Um dos quatro suspeitos presos esta semana foi acusado de hackear os telefones das autoridades, disse ser a fonte das reportagens publicadas pela The Intercept Brazil. Enquanto isso, o site diz que recebeu a notícia de uma fonte anônima e não discute suas fontes anônimas.

Segundo a polícia federal, os quatro suspeitos presos esta semana invadiram os celulares de cerca de mil pessoas, incluindo autoridades como Moro, Bolsonaro, os presidentes da Câmara dos Deputados, Rodrigo Maia (DEM-RJ), o Senado, Davi Alcolumbre (DEM-AP) e o Supremo Tribunal Federal, João Otávio de Noronha.

O presidente do STJ disse que quando Moro o informou que era um dos alvos, ele lhe disse que iria destruir as mensagens para proteger a privacidade das vítimas, o que provocou críticas porque o alvo das mensagens recebidas nos computadores dos suspeitos era o judiciário e não o ministro a quem o PF estava subordinado.

“A decisão sobre a possível destruição não é sua (Moro)”, disse o presidente aos jornalistas. Ele também descartou a possibilidade de Moro deixar o governo por causa do episódio e disse que o ministro tinha total confiança.

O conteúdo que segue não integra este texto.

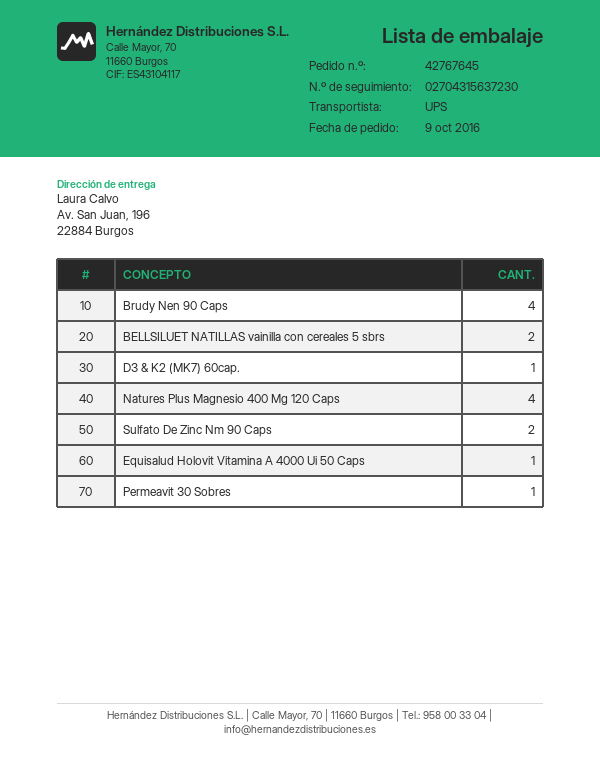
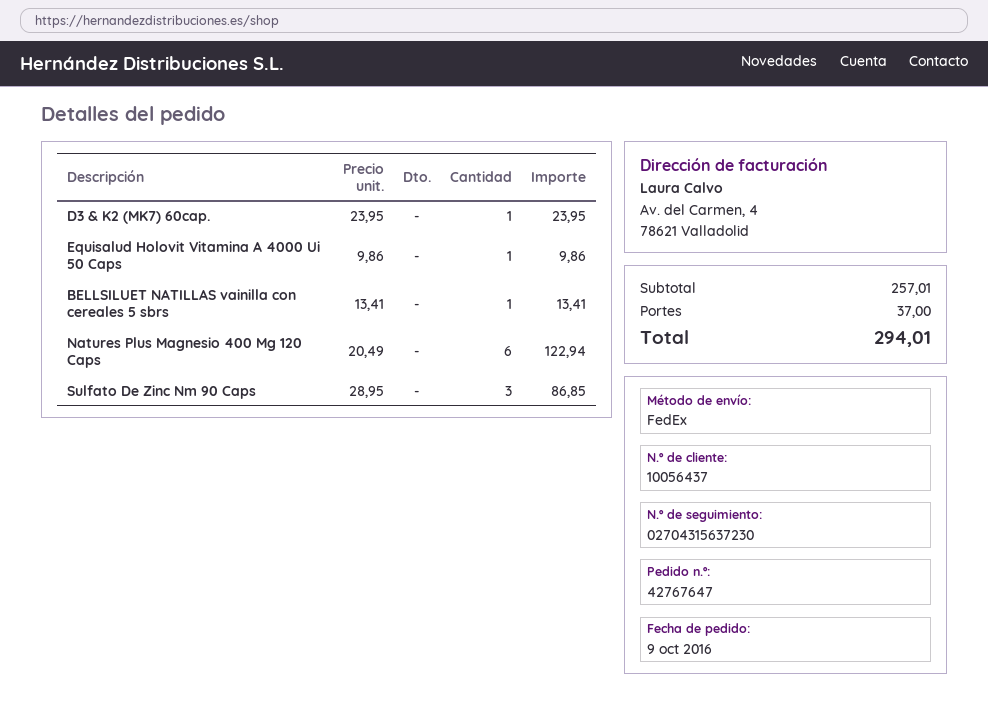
order number: 42767645 -> 42767647
shipping method: UPS -> FedEx
Brudy Nen 90 Caps: 4 -> none
BELLSILUET NATILLAS vainilla con cereales 5 sbrs: 2 -> 1
Natures Plus Magnesio 400 Mg 120 Caps: 4 -> 6
Sulfato De Zinc Nm 90 Caps: 2 -> 3
Permeavit 30 Sobres: 1 -> none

Em sua conta no Twitter, Greenwald rejeitou as alegações de Bolsonaro e lembrou que o presidente não tem o poder de ordenar detenções. Também disse que casou com a Miranda há 14 anos, quando era advogado, não jornalista.

“Contrariamente aos desejos de Bolsonaro, ele ainda não é um ditador. Ele não tem o poder de ordenar que as pessoas sejam aprisionadas. Ainda existem tribunais em funcionamento. Para prender alguém, ele deve apresentar provas a um tribunal”, escreveu ele. “Essas provas não existem”, disse ele.

“A sua teoria é louca”, acrescentou às declarações do Presidente sobre o seu casamento com a Miranda. “E sugerir que alguém adote duas crianças – e cuide delas – para manipular a lei é nojento. O Brasil tem 47.000 crianças em abrigos. A adoção é bela e deve ser encorajada e não ridicularizada.